IronChef Foicite: i mean, roses only last like a couple weeks

IronChef Foicite: and that's if you leave them in water

IronChef Foicite: and they really only exist to be pretty

IronChef Foicite: so that's like saying

IronChef Foicite: "my love for you is transitory and based solely on your appearance"

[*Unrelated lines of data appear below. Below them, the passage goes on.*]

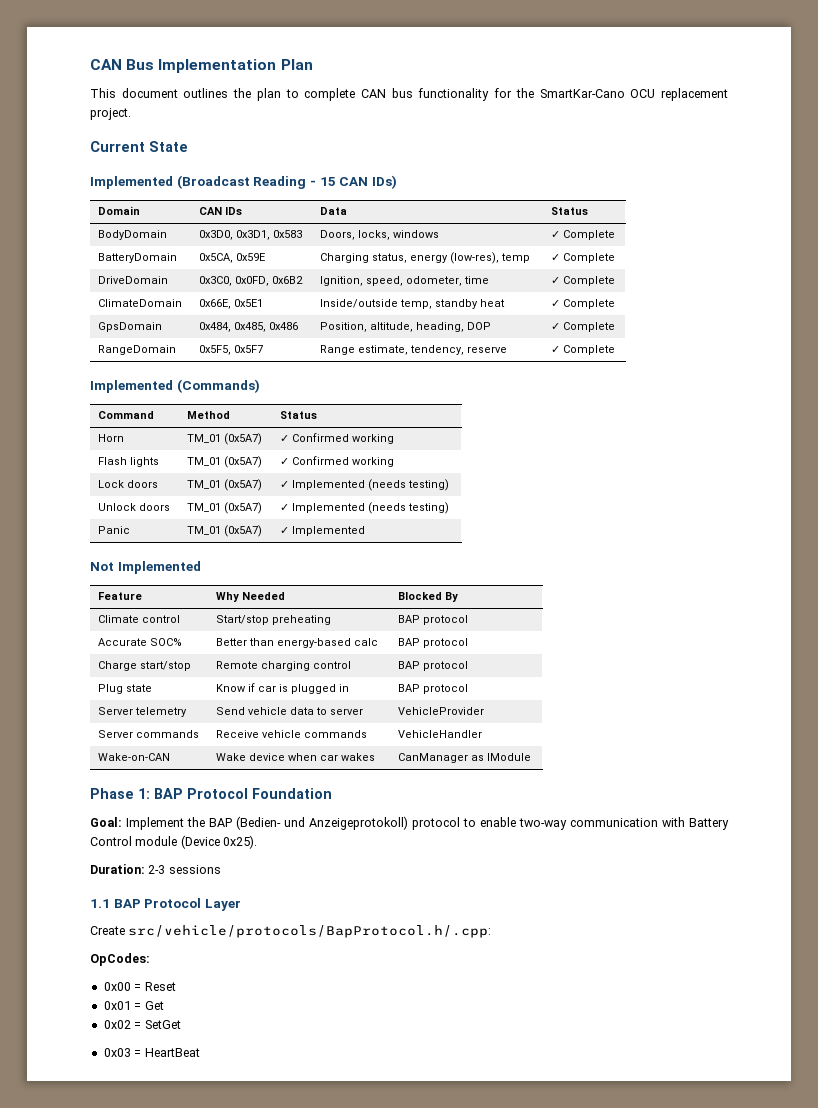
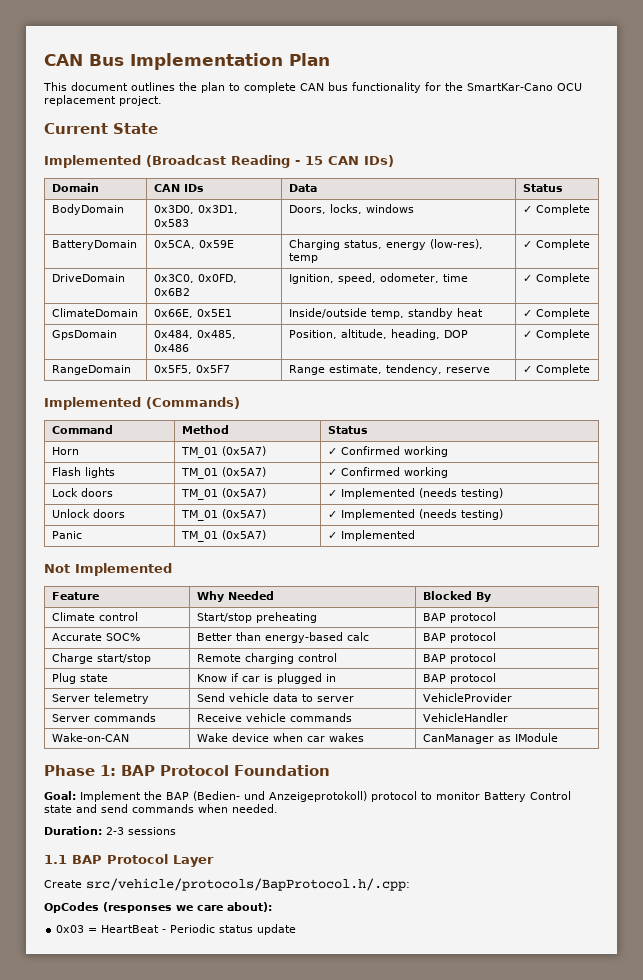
- Goal: Implement the BAP (Bedien- und Anzeigeprotokoll) protocol to enable two-way communication with Battery Control module (Device 0x25).
+ Goal: Implement the BAP (Bedien- und Anzeigeprotokoll) protocol to monitor Battery Control state and send commands when needed.
- OpCodes:
- 0x00 = Reset
- 0x01 = Get
- 0x02 = SetGet
+ OpCodes (responses we care about):
- 0x03 = HeartBeat
+ 0x03 = HeartBeat - Periodic status update

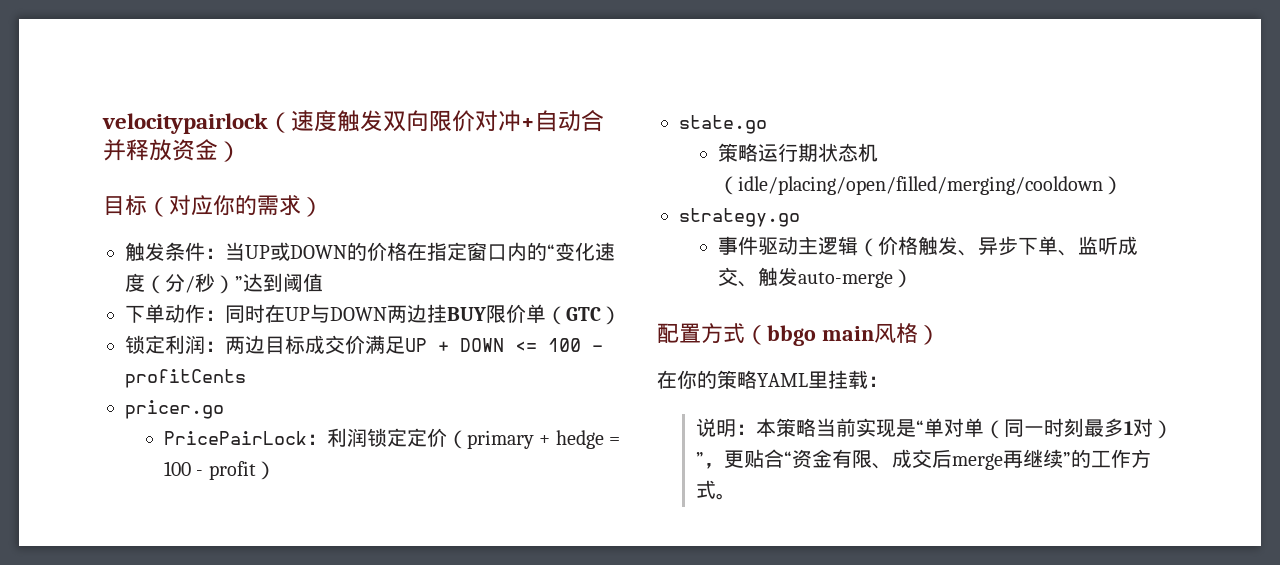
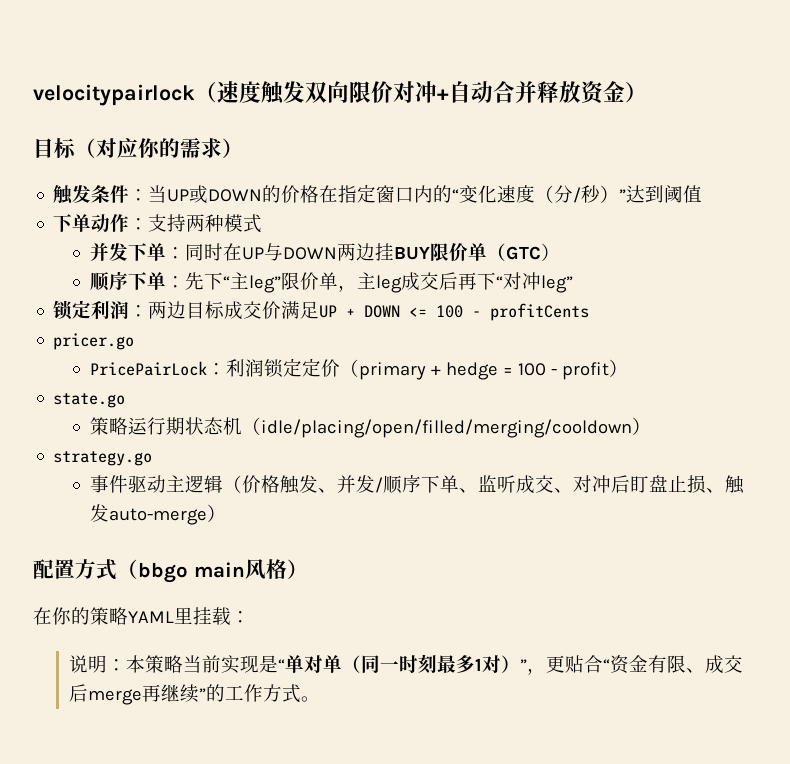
- 下单动作：同时在UP与DOWN两边挂BUY限价单（GTC）
+ 下单动作：支持两种模式
+ 并发下单：同时在UP与DOWN两边挂BUY限价单（GTC）
+ 顺序下单：先下“主leg”限价单，主leg成交后再下“对冲leg”
- 事件驱动主逻辑（价格触发、异步下单、监听成交、触发auto-merge）
+ 事件驱动主逻辑（价格触发、并发/顺序下单、监听成交、对冲后盯盘止损、触发auto-merge）

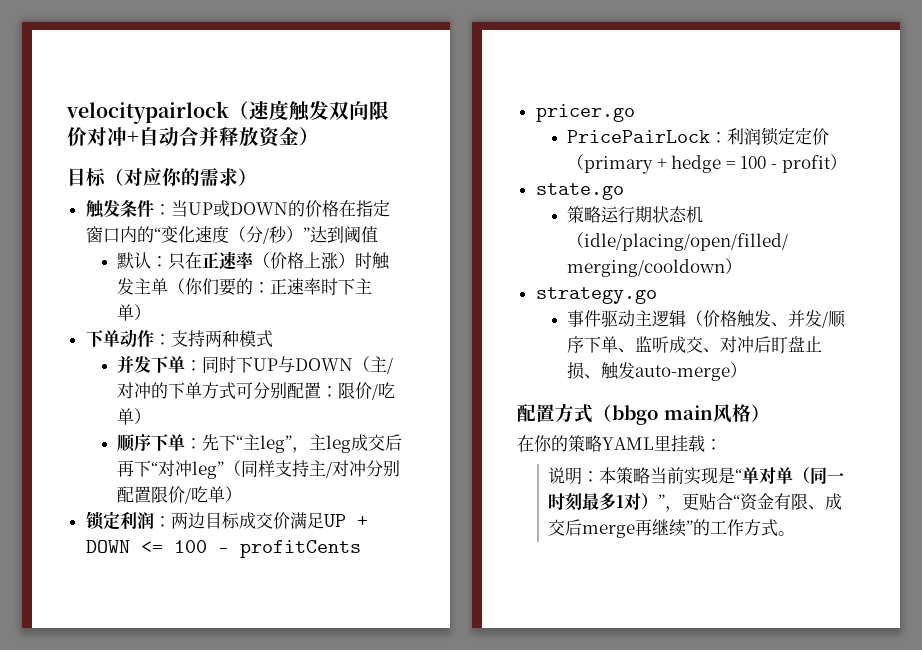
+ 默认：只在正速率（价格上涨）时触发主单（你们要的：正速率时下主单）
- 并发下单：同时在UP与DOWN两边挂BUY限价单（GTC）
+ 并发下单：同时下UP与DOWN（主/对冲的下单方式可分别配置：限价/吃单）
- 顺序下单：先下“主leg”限价单，主leg成交后再下“对冲leg”
+ 顺序下单：先下“主leg”，主leg成交后再下“对冲leg”（同样支持主/对冲分别配置限价/吃单）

IronChef Foicite: but a potato!

IronChef Foicite: potatos last for fucking ever, man

IronChef Foicite: in fact, not only will they not rot, they actually grow shit even if you just leave them in the sack

IronChef Foicite: that part alone makes it a good symbol

IronChef Foicite: but there's more!

IronChef Foicite: there are so many ways to enjoy a potato! you can even make a battery with it!

IronChef Foicite: and that's like saying "i have many ways in which I show my love for you"

IronChef Foicite: and potatos may be ugly, but they're still awesome

IronChef Foicite: so that's like saying "it doesn't matter at all what you look like, I'll still love you"

LMFAO Apoth, thanks for that

I asked Nat what she thought, she turned to me with a serious look in her eyes and said "how bout ya try an engagement ring this year?"

That of course was directed at me, LOL, i shouldnt have opened my big mouth.

I think i will just get her a spud, so should the rest of you men with ladies. Cant beat a spud for love.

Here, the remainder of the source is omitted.